**WORK TASK:** Every line below that contains "bold" is to be copied.

[Data excerpts]
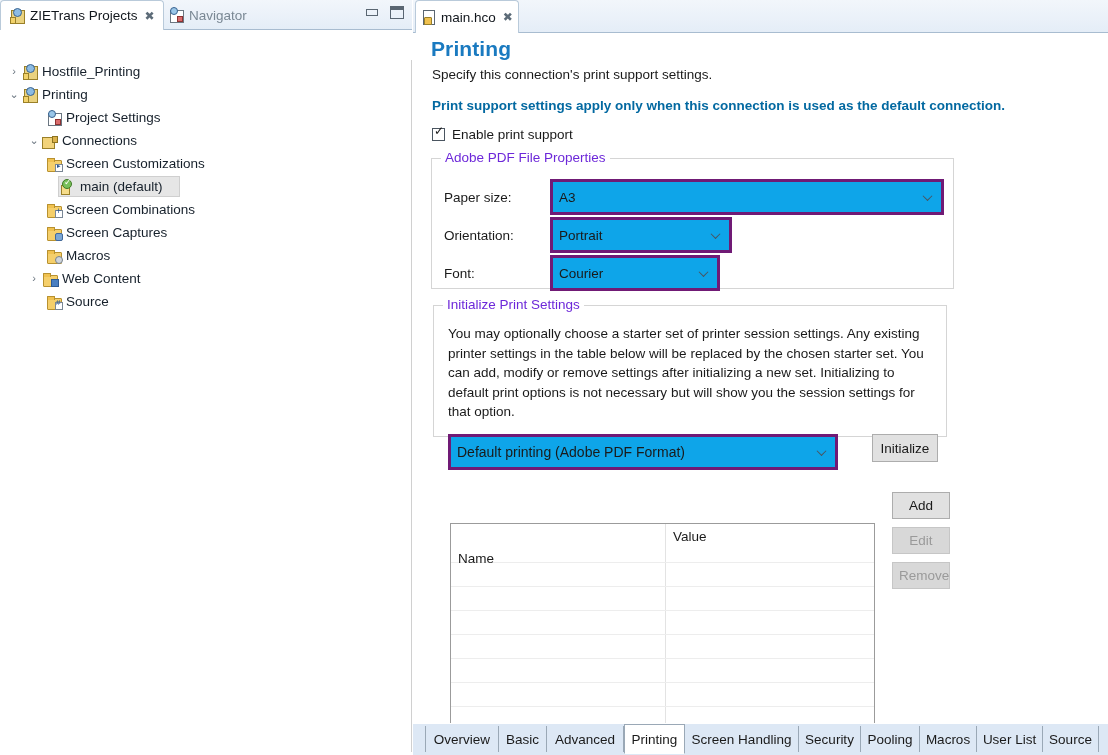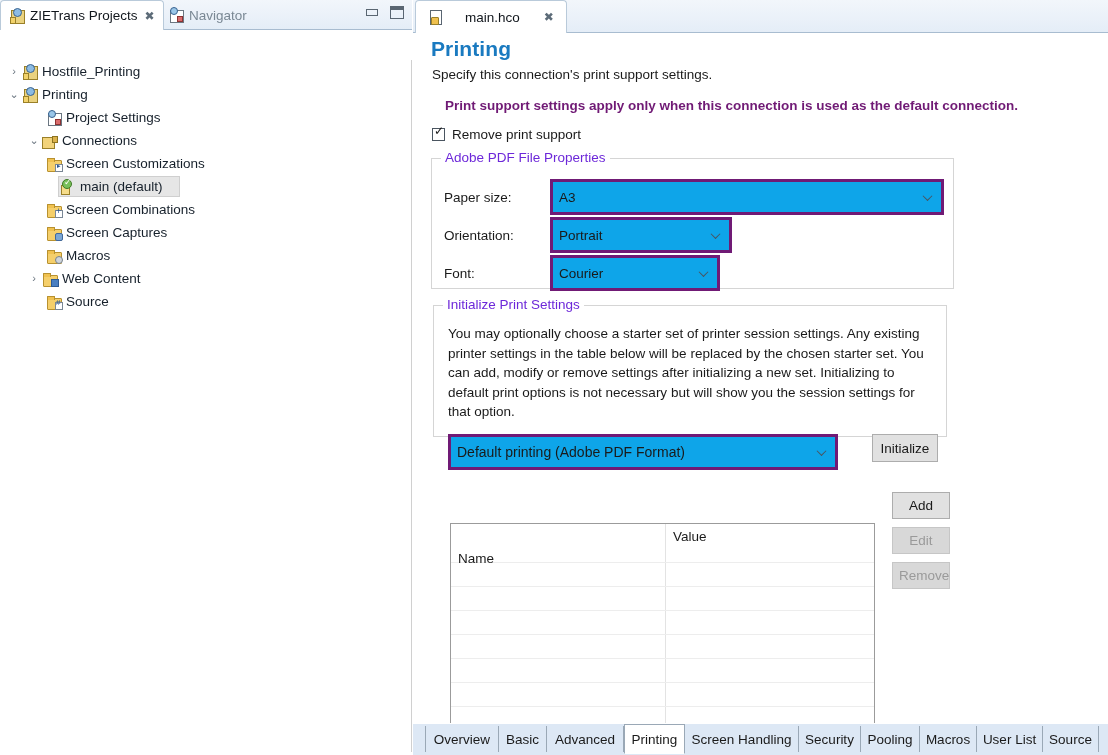--- a/index.html
+++ b/index.html
@@ -198,7 +198,7 @@
   }
   .ed-tab {
     position:absolute; left:2px; top:0; height:33px;
-    display:flex; align-items:center; gap:22px; padding:0 12px;
+    display:flex; align-items:center; gap:5px; padding:0 5px;
     background:#ffffff;
     border-top:1px solid #b9cada; border-left:1px solid #b9cada; border-right:1px solid #b9cada;
     border-top-left-radius:4px; border-top-right-radius:4px;

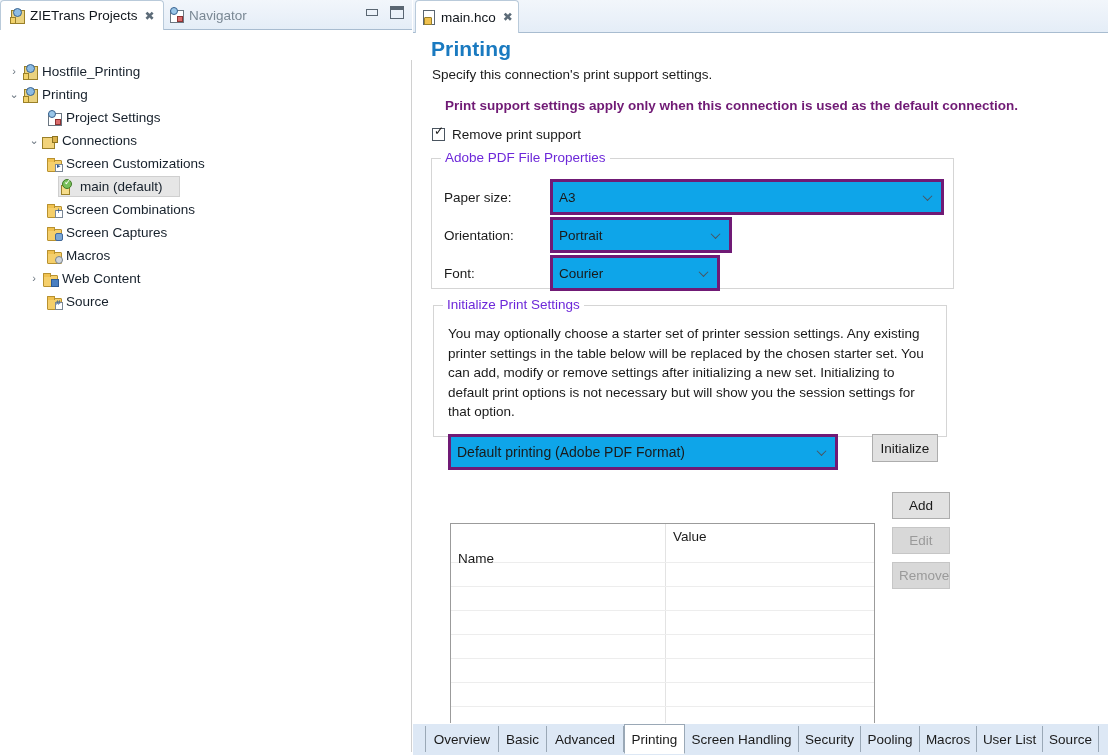--- a/index.html
+++ b/index.html
@@ -227,7 +227,7 @@
   }
   .page-note {
     position:absolute; left:19px; top:65px;
-    font-size:13.5px; font-weight:bold; color:#701a75;margin-left:13px;
+    font-size:13.5px; font-weight:bold; color:#0369a1;
   }
   .cbrow {
     position:absolute; left:19px; top:94px;

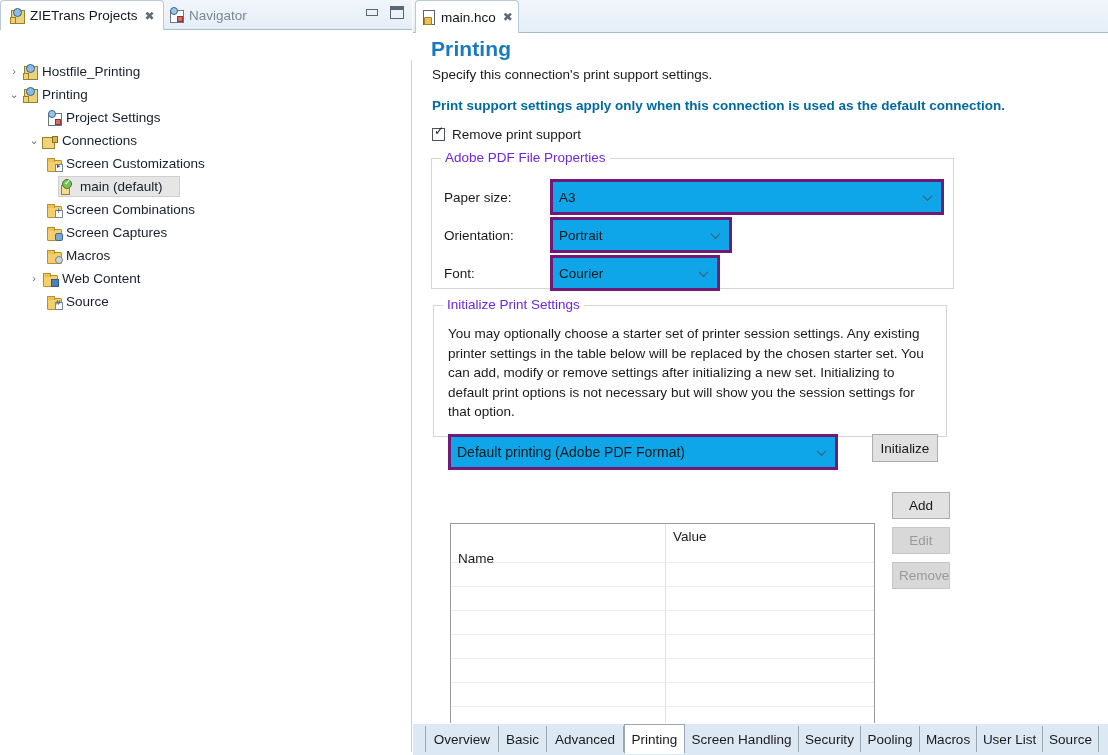--- a/index.html
+++ b/index.html
@@ -493,7 +493,7 @@
 
       <div class="cbrow">
         <span class="cbox checked"></span>
-        <span>Remove print support</span>
+        <span>Enable print support</span>
       </div>
 
       <div class="group" id="grp-pdf">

**SOLVED PROBLEM:**
-    font-size:13.5px; font-weight:bold; color:#701a75;margin-left:13px;
+    font-size:13.5px; font-weight:bold; color:#0369a1;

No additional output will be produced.